Hi, I agree with Sbg, I would have said sunflower, but those strappy leaves look more like millet to me, Derek.

31 Oct, 2013

 

Yes, the long strappy leaves belong to the same plant as the flowers. I don't think they're sunflowers, since they're only one inch across. Millet is a component of bird seed, however, the descriptions of millet I've found on the Internet don't seem to have any flowers.

31 Oct, 2013

 

Millet is a grass, so, no, you're right, it doesn't flower like that. With respect, can you track down from those yellow flowers, and see just what leaves are attached? Those strappy ones really do look like a grass leaf, and, as said above, the flower looks like a tiny species of sunflower (helianthus).

1 Nov, 2013

 

Cannabis plants grew up under my mum's bird table once, so I potted up three.

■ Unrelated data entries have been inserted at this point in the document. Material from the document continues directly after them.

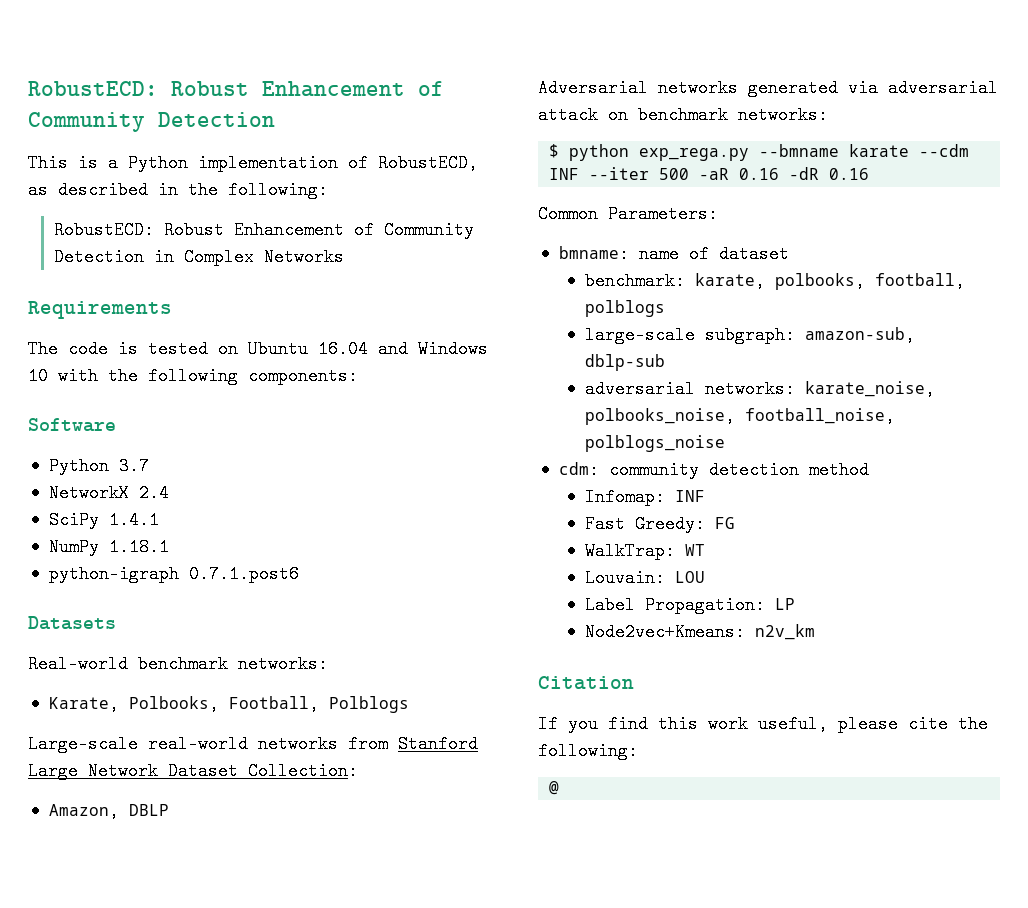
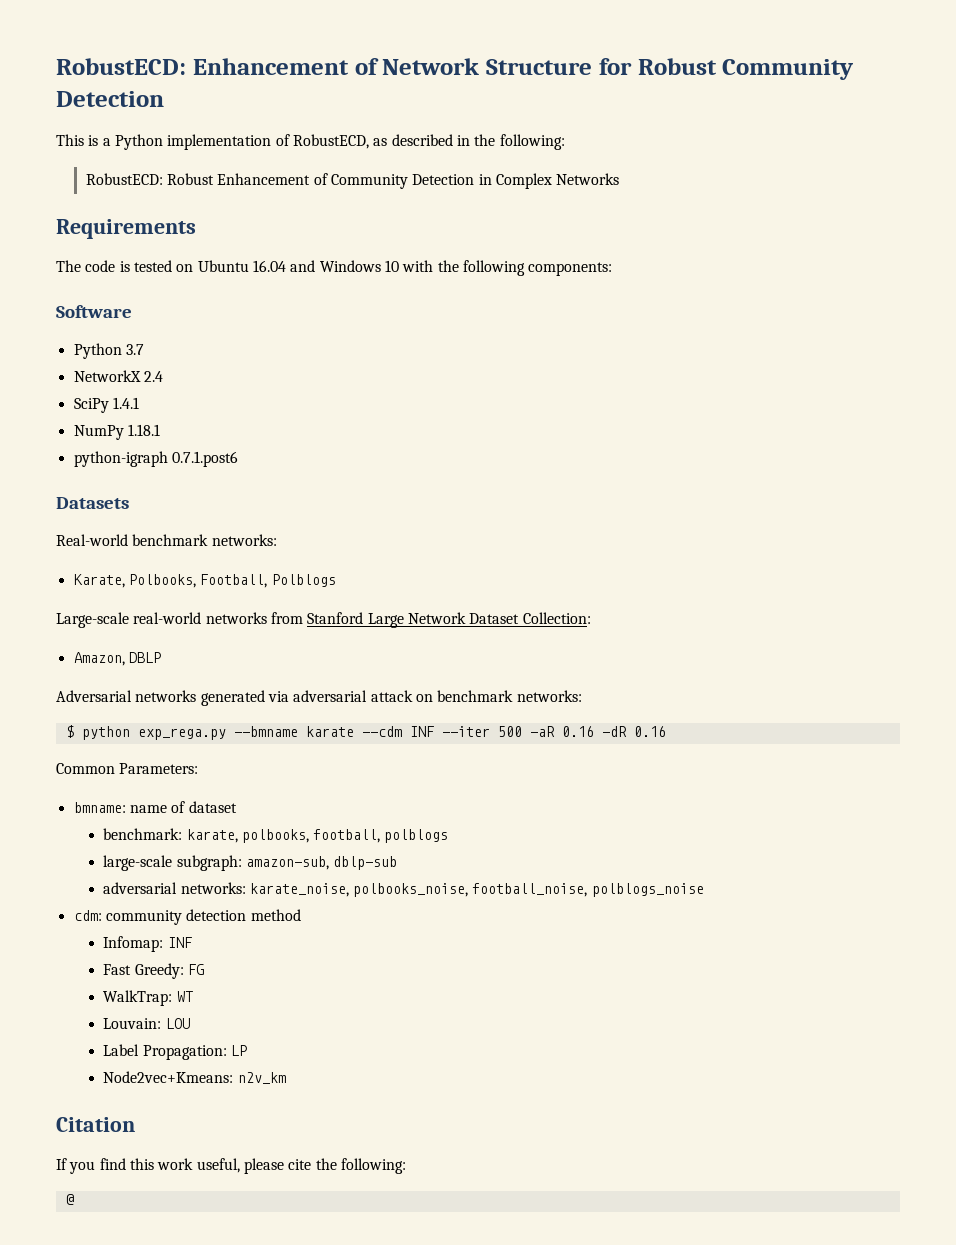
[28,81,444,97] RobustECD: Robust Enhancement of -> [56,58,717,75] RobustECD: Enhancement of Network Structure for Robust

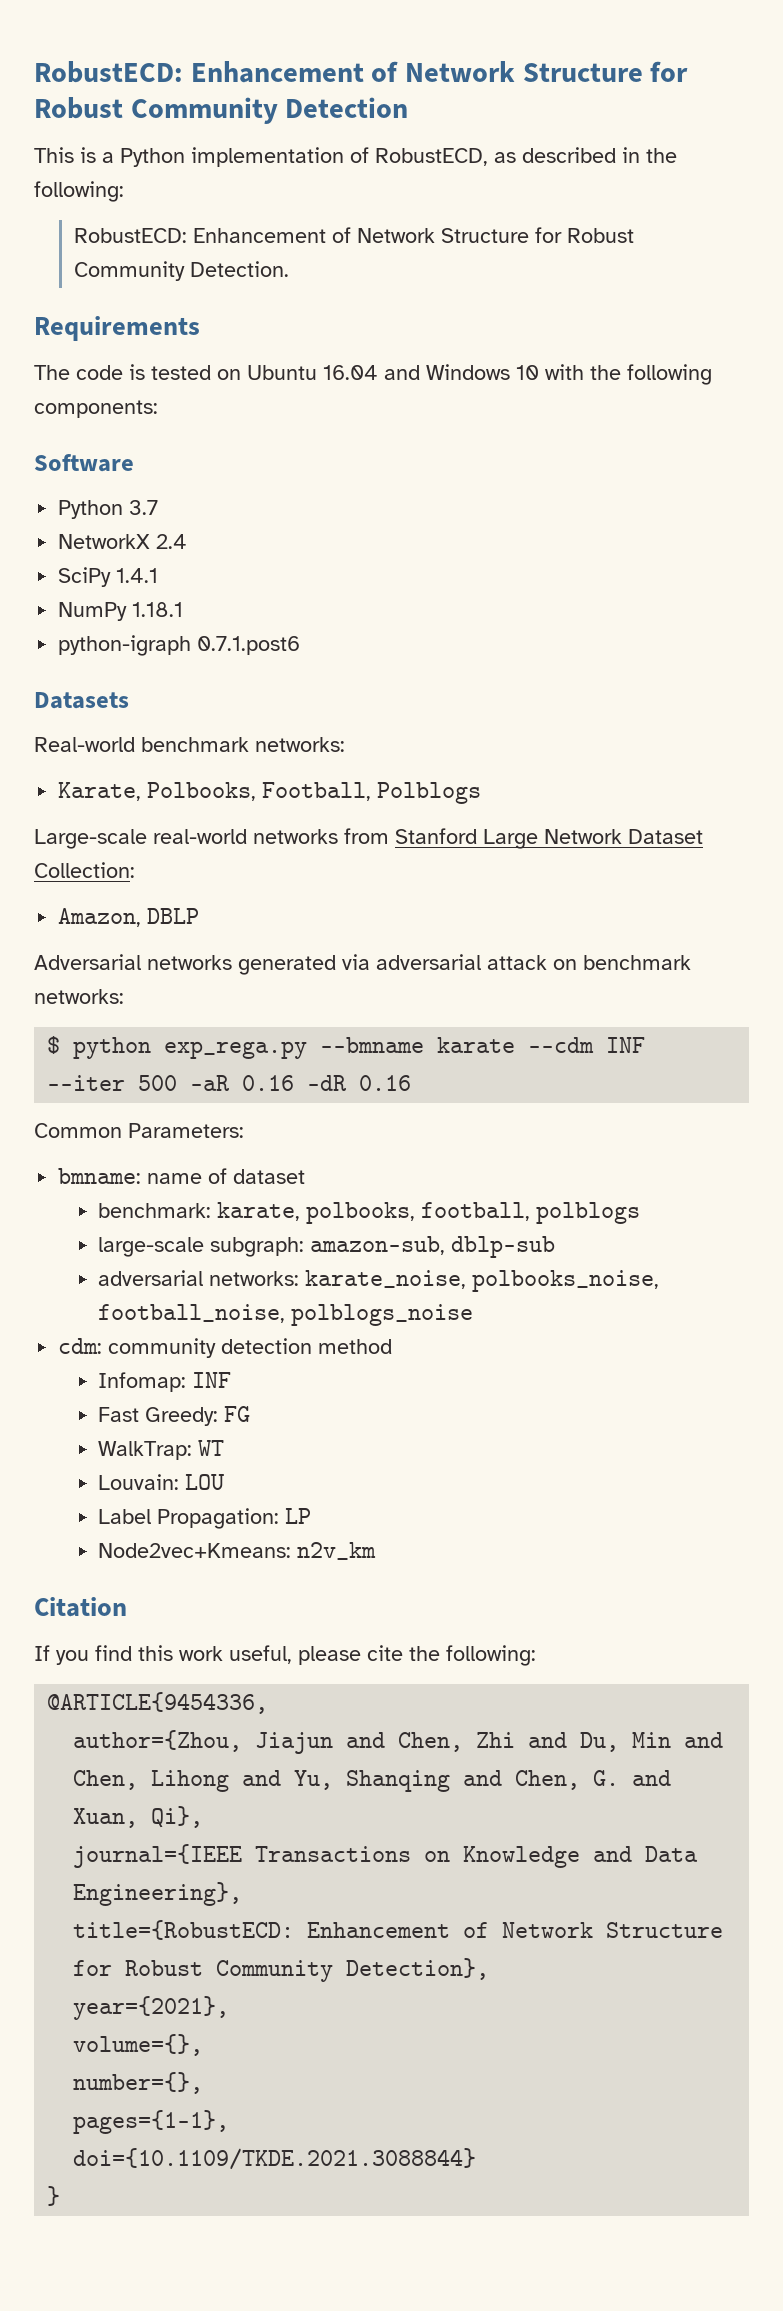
[166,173,620,189] Robust Enhancement of Community Detection in Complex Networks -> [193,227,635,243] [74,261,290,281] Enhancement of Network Structure for Robust Community Detection.
[65,1194,74,1205] @ -> [47,1692,269,1714] [73,1730,724,1754] [73,1770,672,1792] [73,1806,204,1828] [73,1844,699,1868] [73,1882,243,1906] [73,1920,724,1940] [73,1958,490,1982] [73,1996,230,2020] [73,2034,204,2056] [73,2072,204,2094] [73,2110,230,2134] [73,2148,477,2170] [47,2186,61,2206] @ARTICLE{9454336, // author={Zhou, Jiajun and Chen, Zhi and Du, Min and Chen, Lihong and Yu, Shanqing and Chen, G. and Xuan, Qi}, // journal={IEEE Transactions on Knowledge and Data Engineering}, // title={RobustECD: Enhancement of Network Structure for Robust Community Detection}, // year={2021}, // volume={}, // number={}, // pages={1-1}, // doi={10.1109/TKDE.2021.3088844} // }

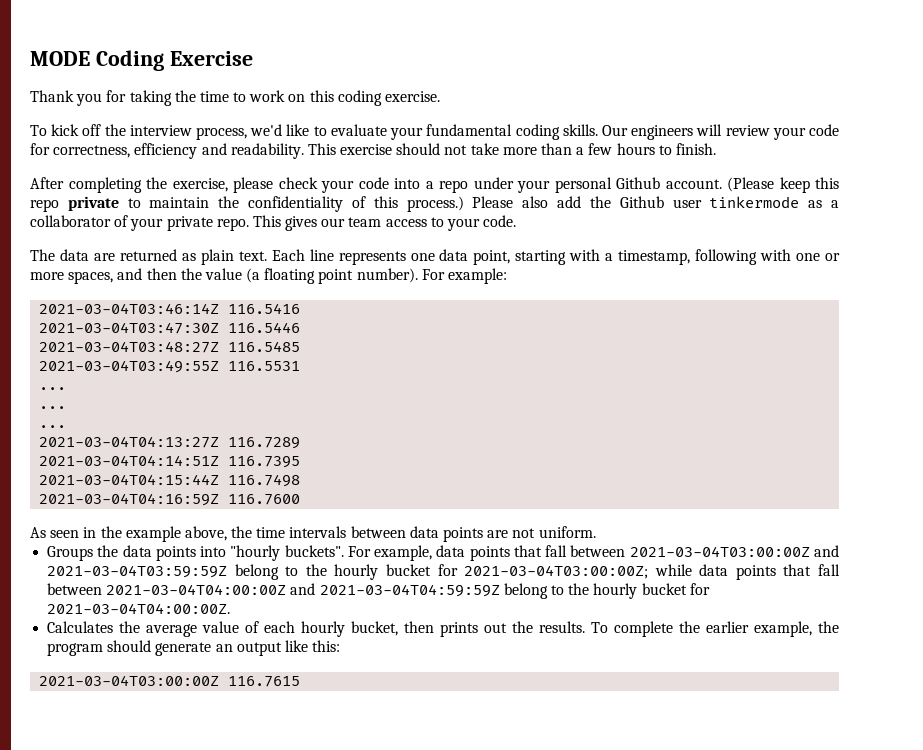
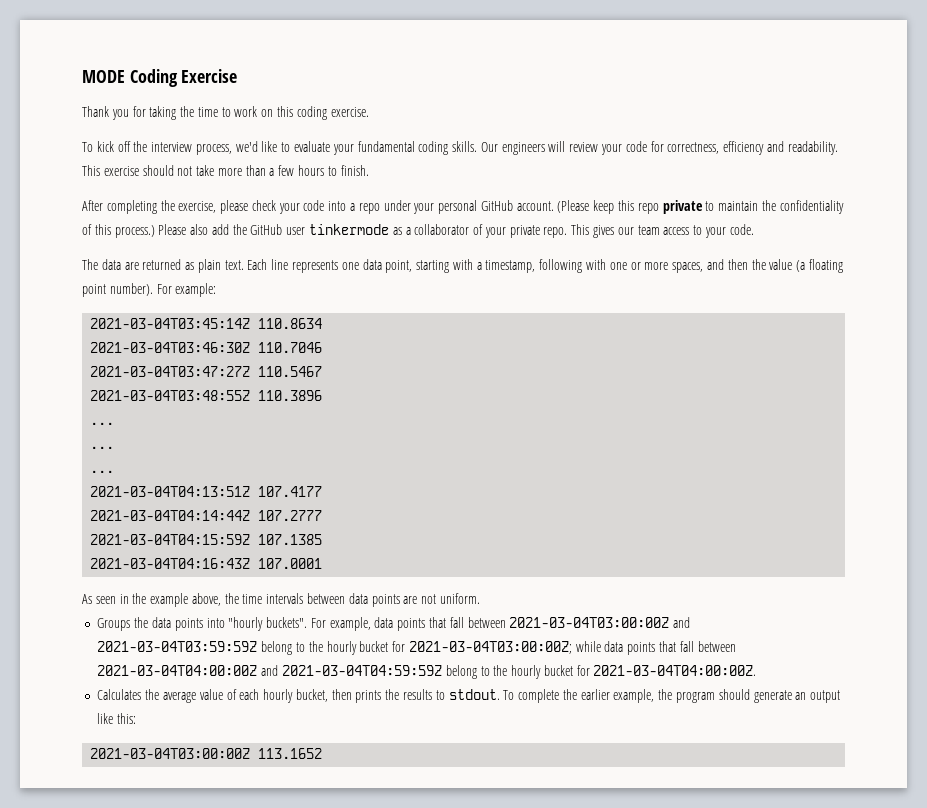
[616,177,660,189] Github -> [480,200,513,211] GitHub
[619,196,664,208] Github -> [250,224,283,235] GitHub
[39,303,301,314] [39,322,301,334] [39,341,301,353] [39,360,301,373] [39,387,67,390] [39,406,67,409] [39,425,67,428] [39,436,301,449] [39,455,301,468] [39,474,301,487] [39,493,301,506] 2021-03-04T03:46:14Z 116.5416 // 2021-03-04T03:47:30Z 116.5446 // 2021-03-04T03:48:27Z 116.5485 // 2021-03-04T03:49:55Z 116.5531 // ... // ... // ... // 2021-03-04T04:13:27Z 116.7289 // 2021-03-04T04:14:51Z 116.7395 // 2021-03-04T04:15:44Z 116.7498 // 2021-03-04T04:16:59Z 116.7600 -> [90,318,323,329] [90,342,323,353] [90,366,323,377] [90,390,323,401] [90,422,115,425] [90,446,115,449] [90,470,115,473] [90,486,323,497] [90,510,323,521] [90,534,323,545] [90,558,323,569] 2021-03-04T03:45:14Z 110.8634 // 2021-03-04T03:46:30Z 110.7046 // 2021-03-04T03:47:27Z 110.5467 // 2021-03-04T03:48:55Z 110.3896 // ... // ... // ... // 2021-03-04T04:13:51Z 107.4177 // 2021-03-04T04:14:44Z 107.2777 // 2021-03-04T04:15:59Z 107.1385 // 2021-03-04T04:16:43Z 107.0001
[484,621,586,633] out the results. -> [385,689,500,700] the results to stdout.
[228,676,301,687] 116.7615 -> [258,748,323,759] 113.1652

One I put in the garden where the slugs ate it, another failed somewhere else, and the third I planted in an indoor planter in the police station at Waterlooville where it grew to 2ft tall and wide and no one noticed it for 2 weeks! That was outside the governors' offices, too. (I can live with the consequences of this admission, I think, it was several years ago!)

2 Nov, 2013

 

Thank you, Hortum, you sent me in the right direction. I traced the flower plants down to the roots and found more flowers that I recognised, also the leaves were different from the strappy ones (the flowers at the top had hardly any leaves). The strappy leaves possibly are Millet, but the flowers? They are almost certainly Corn Marigold, escapees from a nearby wildflower garden. I didn't recognise them because the flowers were 5 feet off the ground, probably (I think) because they were struggling through the tall grasses, trying to get to the light. So, problem solved!

Interestingly, I too had Cannabis growing in the same place last year, although it never flowered. I didn't recognise it at all, until a neighbour pointed it out. At first I didn't believe him, because I thought Cannabis was unlikely to grow in Scotland, particularly during the cold wet summer of 2011. But Hortum's story suggests that it really was what I was growing.